Both Abiraterone and Enzalutamide can be taken by men with metastatic castration resistant prostate cancer. It’s difficult to say which one is the best. The reasons for this is that the two drugs haven’t been directly compared against each other in a clinical trial. The two drugs have very similar benefits for men at the late stage of prostate cancer, leading to increased survival times and increasing the time until PSA levels rise. Both have the risk of side effects, with differing types of side effects. Depending on the expected side effects and existing health issues, doctors can make recommendations on which is most appropriate for individuals. Unfortunately, prostate cancer inevitably becomes resistant to these drugs.

A new Canadian cross-over trial

A new study from Canada has asked if there is an optimal sequence for taking these two drugs. In other words, would taking one first, then the other, extend the time until PSA levels rise? Which is the best order? The team leader was Dr Kim Nguyen Chi from BC Cancer in Vancouver, British Columbia. The results from their study have recently been published in the journal Lancet Oncology.

The Canadian trial was a randomised, phase 2 trial. Men joining the trial knew which drugs they were having (meaning that it wasn’t “blinded”). This trial used a cross-over design. Men in group A took Abiraterone first, then Enzalutamide, once the Abiraterone no longer worked. They were compared to men in group B, who took Enzalutamide first, then Abiraterone. There were 101 men who were randomly assigned into each group.

Men joining this trial had metastatic castration resistant prostate cancer. Their disease had spread to distant sites and their PSA levels were risking despite hormone therapy. Most had tumours in their bones and a some had tumours in their lungs or liver. Most of these men had not been treated with chemotherapy.
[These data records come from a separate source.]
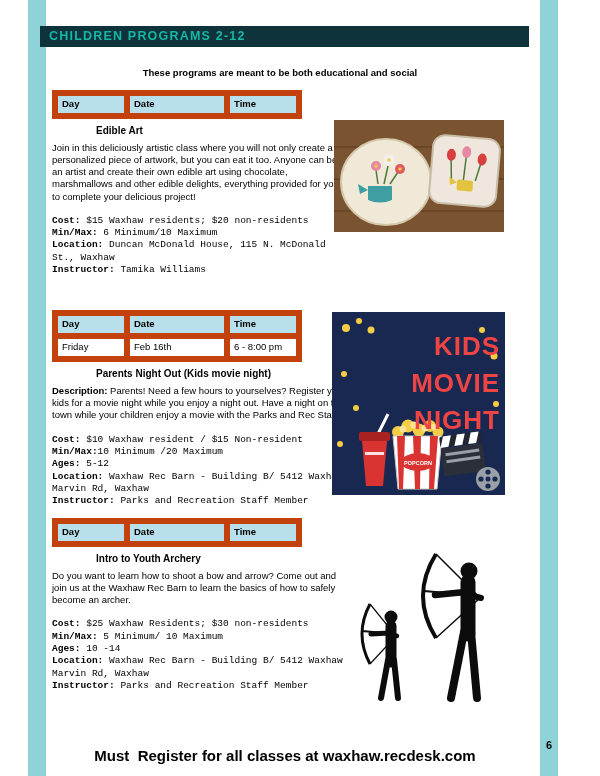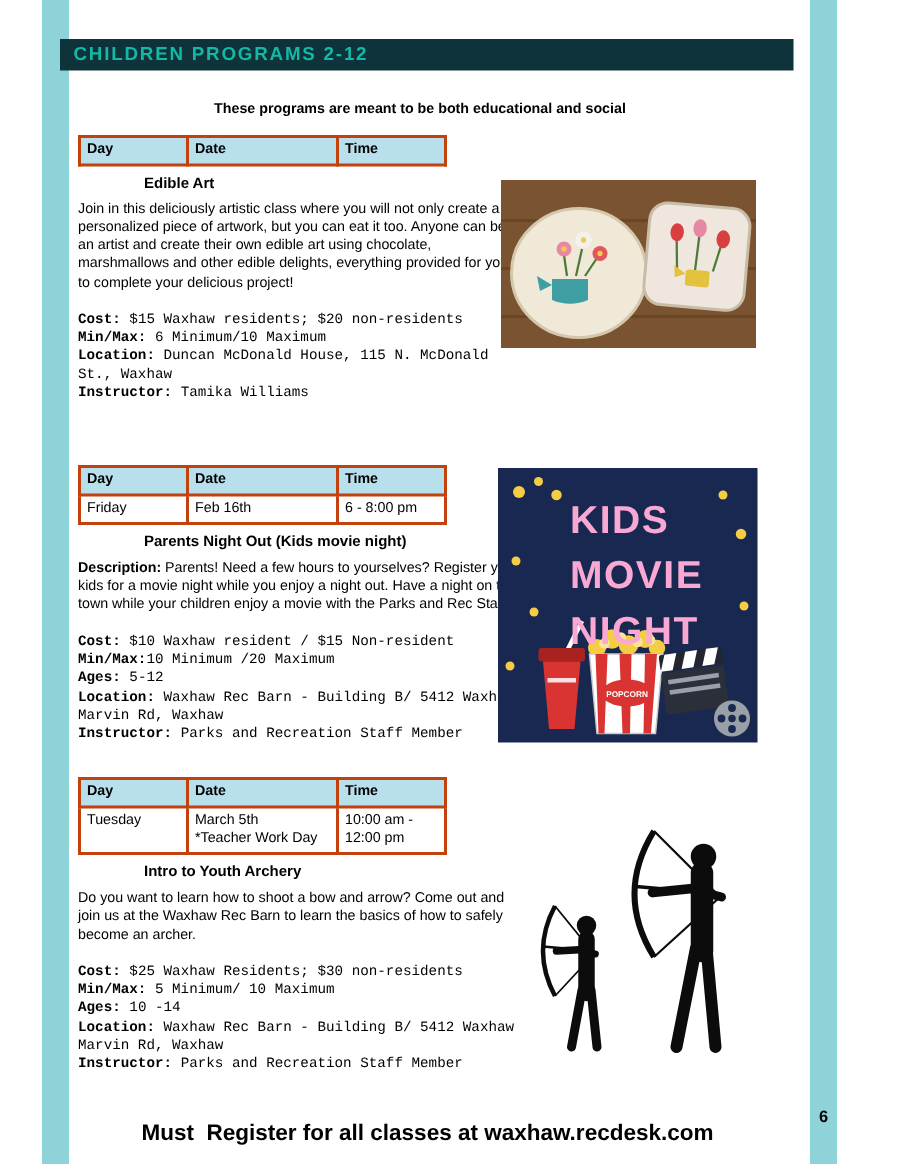--- a/index.html
+++ b/index.html
@@ -23,7 +23,7 @@
   .sec-1{top:90px;} .sec-2{top:310px;} .sec-3{top:518px;}
   table.sched{border-collapse:collapse;table-layout:fixed;width:244px;font-size:9.5px;}
   table.sched th,table.sched td{
-    border:2px solid #c2410c;padding:2px 4px 3px 4px;text-align:left;vertical-align:top;
+    border:6px solid #c2410c;padding:2px 4px 3px 4px;text-align:left;vertical-align:top;
     white-space:pre-line;overflow:hidden;
   }
   table.sched th{background:#b7dfec;font-weight:bold;}

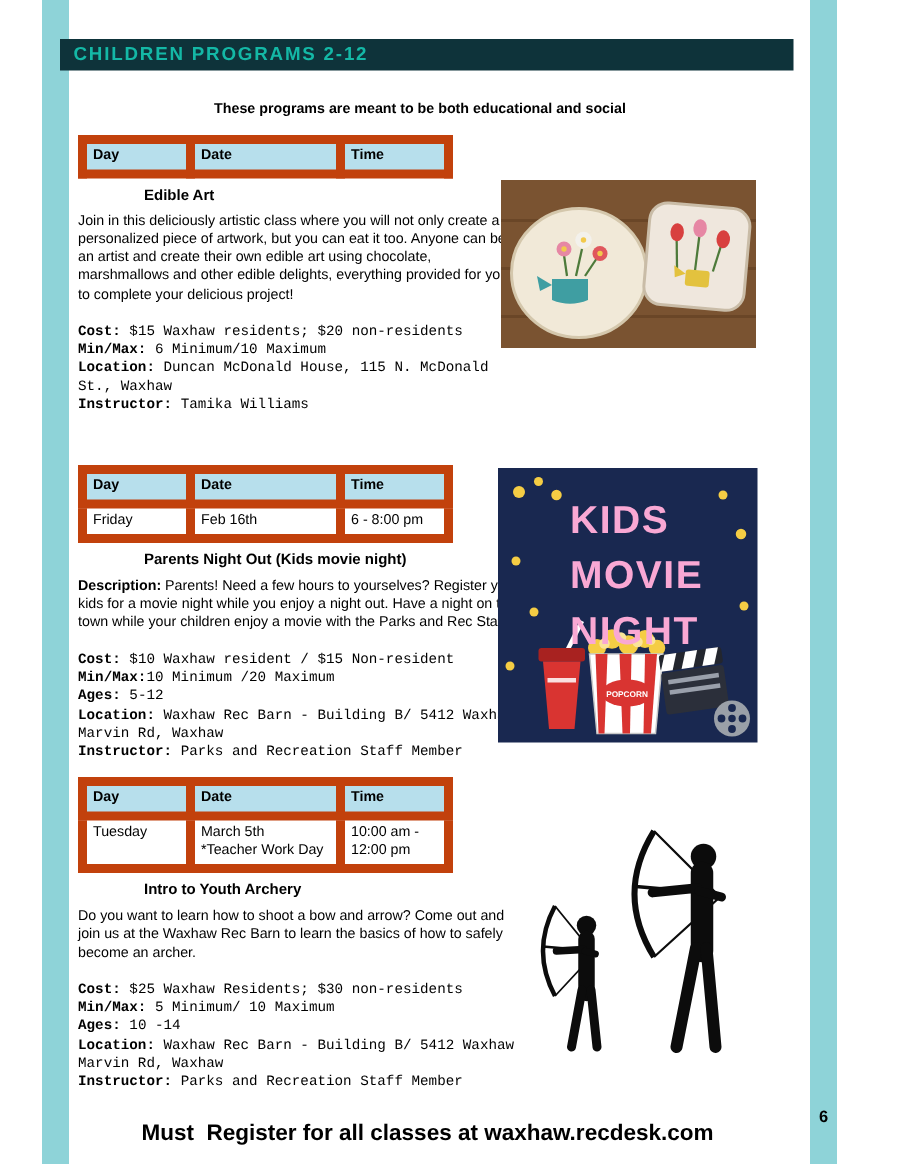--- a/index.html
+++ b/index.html
@@ -37,8 +37,8 @@
   .figure{position:absolute;}
   .photo-art{left:334px;top:120px;width:170px;height:112px;}
   .poster{left:332px;top:312px;width:173px;height:183px;background:#192850;overflow:hidden;}
-  .poster-text{position:absolute;left:48px;top:16px;width:120px;text-align:left;
-    color:#f9a8d4;font-weight:bold;font-size:26px;line-height:37px;letter-spacing:1px;}
+  .poster-text{position:absolute;left:48px;top:16px;width:120px;text-align:right;
+    color:#ef4444;font-weight:bold;font-size:26px;line-height:37px;letter-spacing:1px;}
   .poster svg{position:absolute;left:0;top:0;}
   .archery{left:338px;top:538px;width:192px;height:172px;}
   .footer{

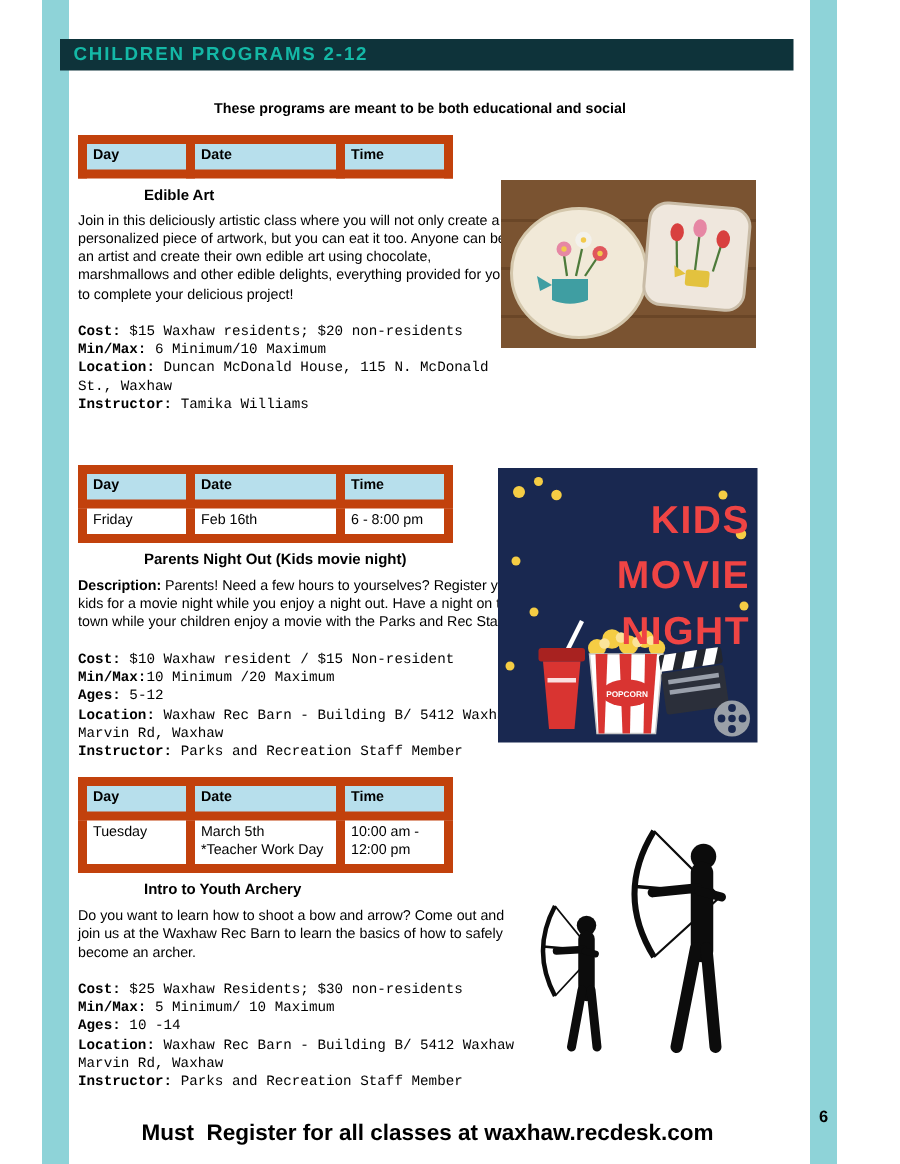--- a/index.html
+++ b/index.html
@@ -129,13 +129,6 @@
         <th>Day</th>
         <th>Date</th>
         <th>Time</th>
-      </tr>
-      <tr>
-        <td>Tuesday</td>
-        <td>March 5th
-*Teacher Work Day</td>
-        <td>10:00 am -
-12:00 pm</td>
       </tr>
     </tbody>
       </table>

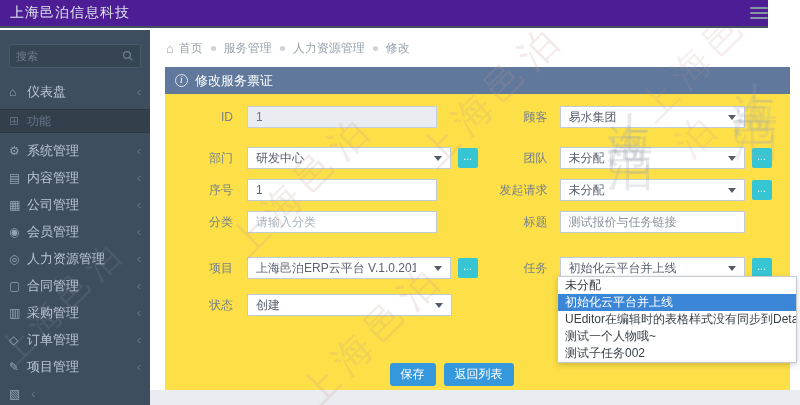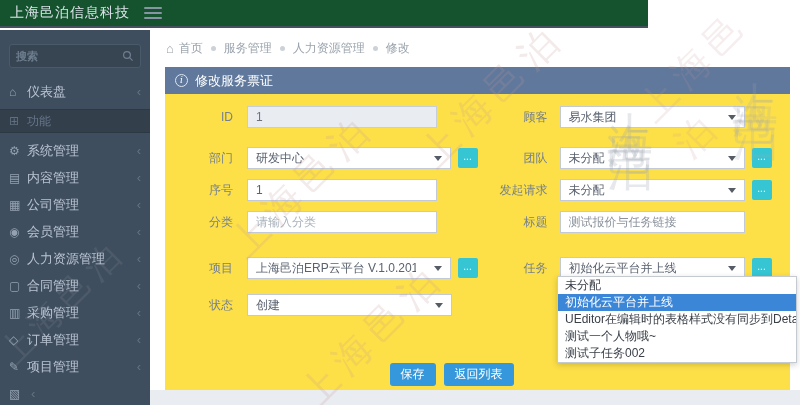--- a/index.html
+++ b/index.html
@@ -7,7 +7,7 @@
   body { position:relative; font-family:"Liberation Sans","DejaVu Sans",sans-serif; background:#fff; }
 
   
-  .topbar { position:absolute; left:0; top:0; width:648px; height:28px; background:#14532d; border-bottom:2px solid #45515e; z-index:20; display:flex; align-items:center; }
+  .topbar { position:absolute; left:0; top:0; width:768px; height:28px; background:#4c1d95; border-bottom:2px solid #45515e; z-index:20; display:flex; align-items:center;justify-content:space-between; }
   .logo { color:#dde4eb; font-family:"DejaVu Serif",serif; font-size:14px; padding-left:10px; letter-spacing:1px; white-space:nowrap; }
   .hamburger { margin-left:14px; cursor:pointer; width:18px; }
   .hamburger div { height:2px; background:#8794a3; margin:3px 0; border-radius:1px; }

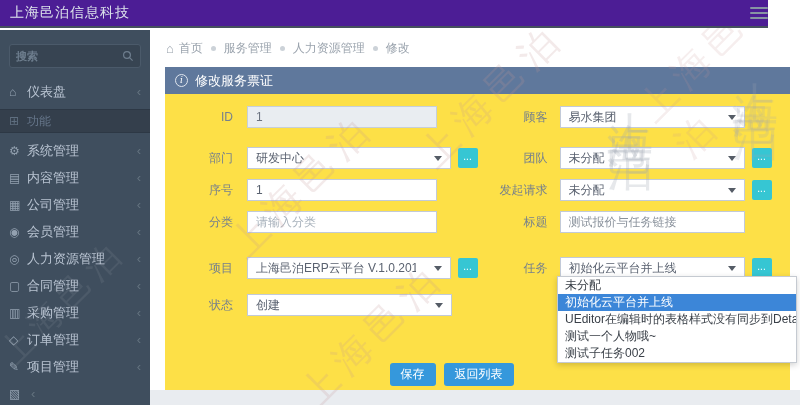--- a/index.html
+++ b/index.html
@@ -15,7 +15,7 @@
   
   .sidebar { position:absolute; left:0; top:30px; width:150px; bottom:0; background:#3f4e5e; z-index:15; }
   .search-box { margin:14px 9px 10px 9px; height:24px; background:rgba(0,0,0,0.12); border:1px solid #4b5a6a; border-radius:3px; display:flex; align-items:center; padding:0 6px; }
-  .search-box input { flex:1; min-width:0; background:transparent; border:none; outline:none; font-size:11px; color:#aebbc9;font-weight:bold; }
+  .search-box input { flex:1; min-width:0; background:transparent; border:none; outline:none; font-size:11px; color:#aebbc9; }
   .search-box input::placeholder { color:#6e7e8e; }
   .menu { list-style:none; margin-top:10px; }
   .menu-item { height:27px; display:flex; align-items:center; padding:0 9px; cursor:pointer; }

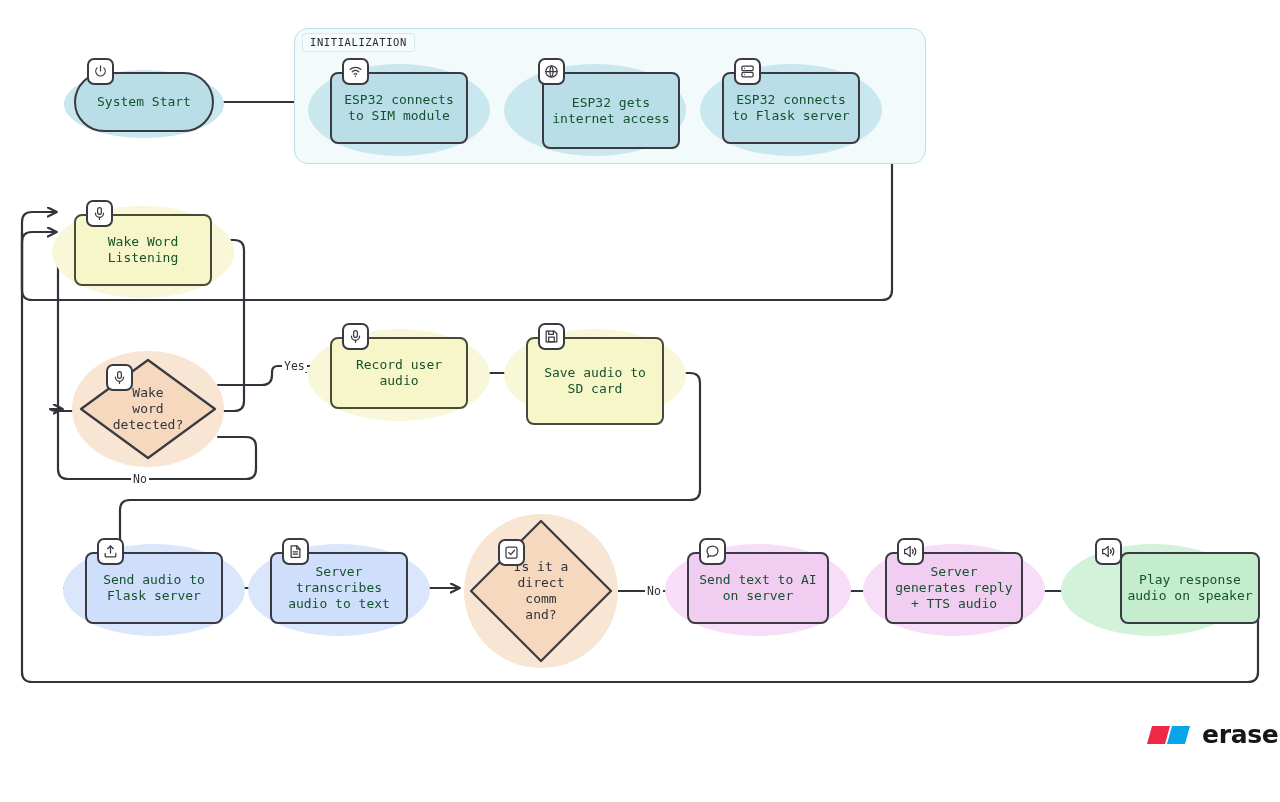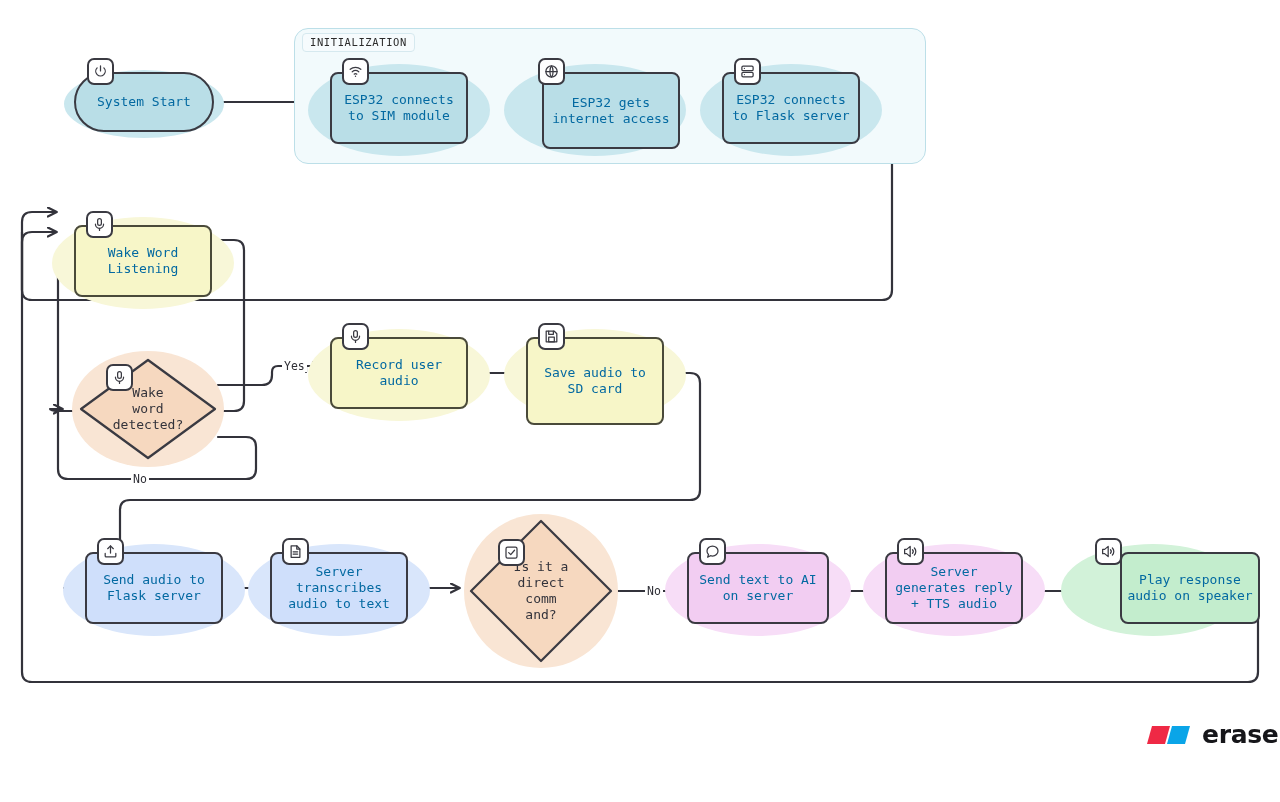--- a/index.html
+++ b/index.html
@@ -70,7 +70,7 @@
     font-family: "DejaVu Sans Mono", monospace;
     font-size: 13px;
     line-height: 16px;
-    color: #0369a1;
+    color: #14532d;
     text-align: center;
     white-space: pre;
   }

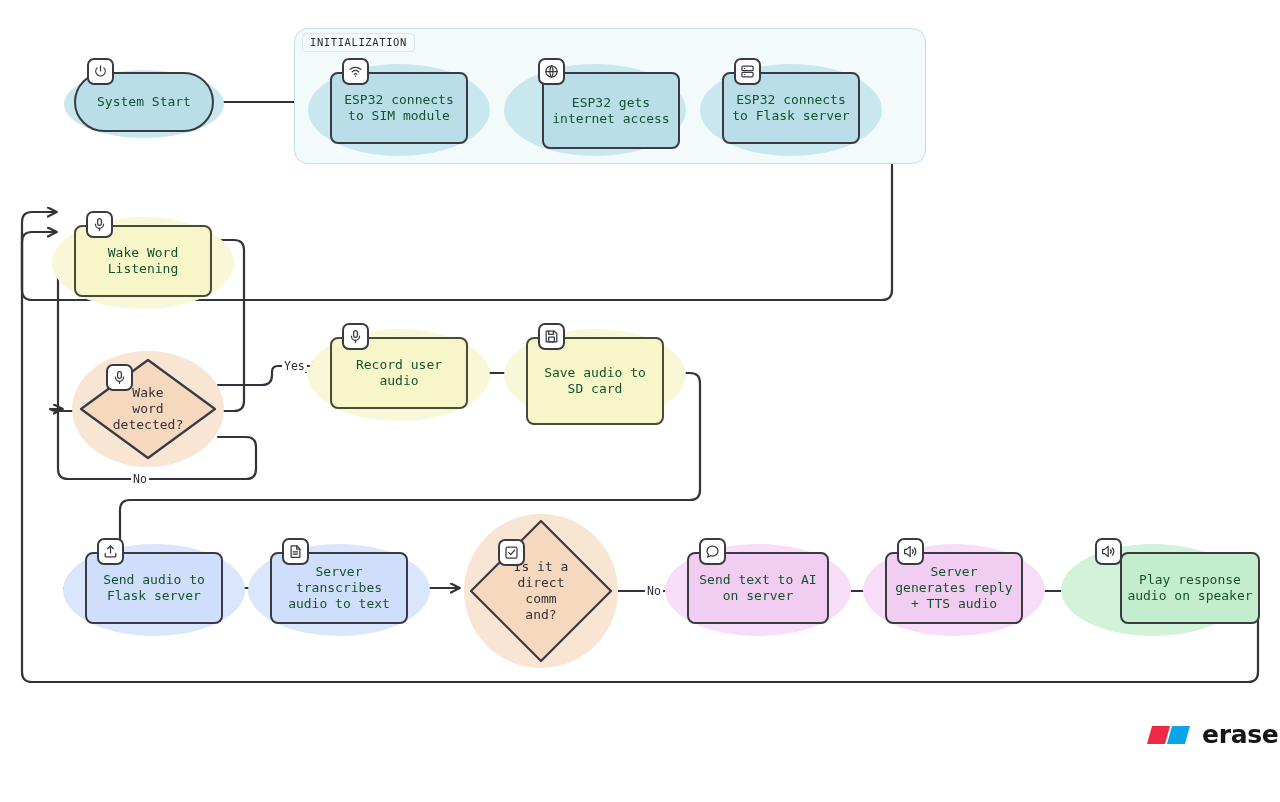--- a/index.html
+++ b/index.html
@@ -254,7 +254,7 @@
     </div>
   </div>
 
-  <div class="node" style="left:74px; top:225px; width:138px; height:92px;border-radius:29px;">
+  <div class="node" style="left:74px; top:214px; width:138px; height:92px;border-radius:29px;">
     <div class="halo" style="left:-22px; top:-8px; width:182px; height:92px; background:#f8f7d8;"></div>
     <div class="box" style="left:0; top:0; width:138px; height:72px; background:#f7f6c8; border-color:#4a4a3a;">
       <span class="label">Wake Word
Results for group A were better than for group B. In other words, men having Abiraterone first then Enzalutamide second had better outcomes. It was an average of 19.3 months before their PSA rose, compared to 15.2 months for men having Abiraterone second.

Enzalutamide worked for some men when taken second, but Abiraterone rarely did so. 36% of the men having Enzalutamide second saw their PSA decline. But only 4% of men taking Abiraterone second had a decline in their PSA levels. The researchers predict that the better outcomes for group A are due to Enzalutamide working after Abiraterone, whereas Abiraterone does not seem to help when used second.

As expected, most of the men suffered from treatment side effects. Common serious side effects were high blood pressure and fatigue. Fortunately, the proportion of men experiencing serious side effects in group A was no higher than in group B. In group A (Enzalutamide second), 15% of men suffered from some type of serious side effect, compared to 20% in group B (Abiraterone second).

What does this mean for Australian men with advanced prostate cancer?

This trial provides evidence that the optimal order of the two drugs is to take Abiraterone first then Enzalutamide. However, there are some limitations to the results. This is not a phase 3 trial, so the number of participants was relatively small. Survival times were not measured, just the time until PSA levels rose. So the level of evidence is not necessarily enough to change clinical guidelines.

Your doctors can help you decide which one of these drugs to take. There are some differences in the expected side effects and reasons why one may be more suitable than another. For example, Abiraterone may be a better option than Enzalutamide for men who have had falls or seizures. Alternatively, Enzalutamide might be better than Abiraterone for men whose tumours have spread to their liver or lungs. There are numerous health issues that will be taken into account by doctors before making a recommendation on which drug to start.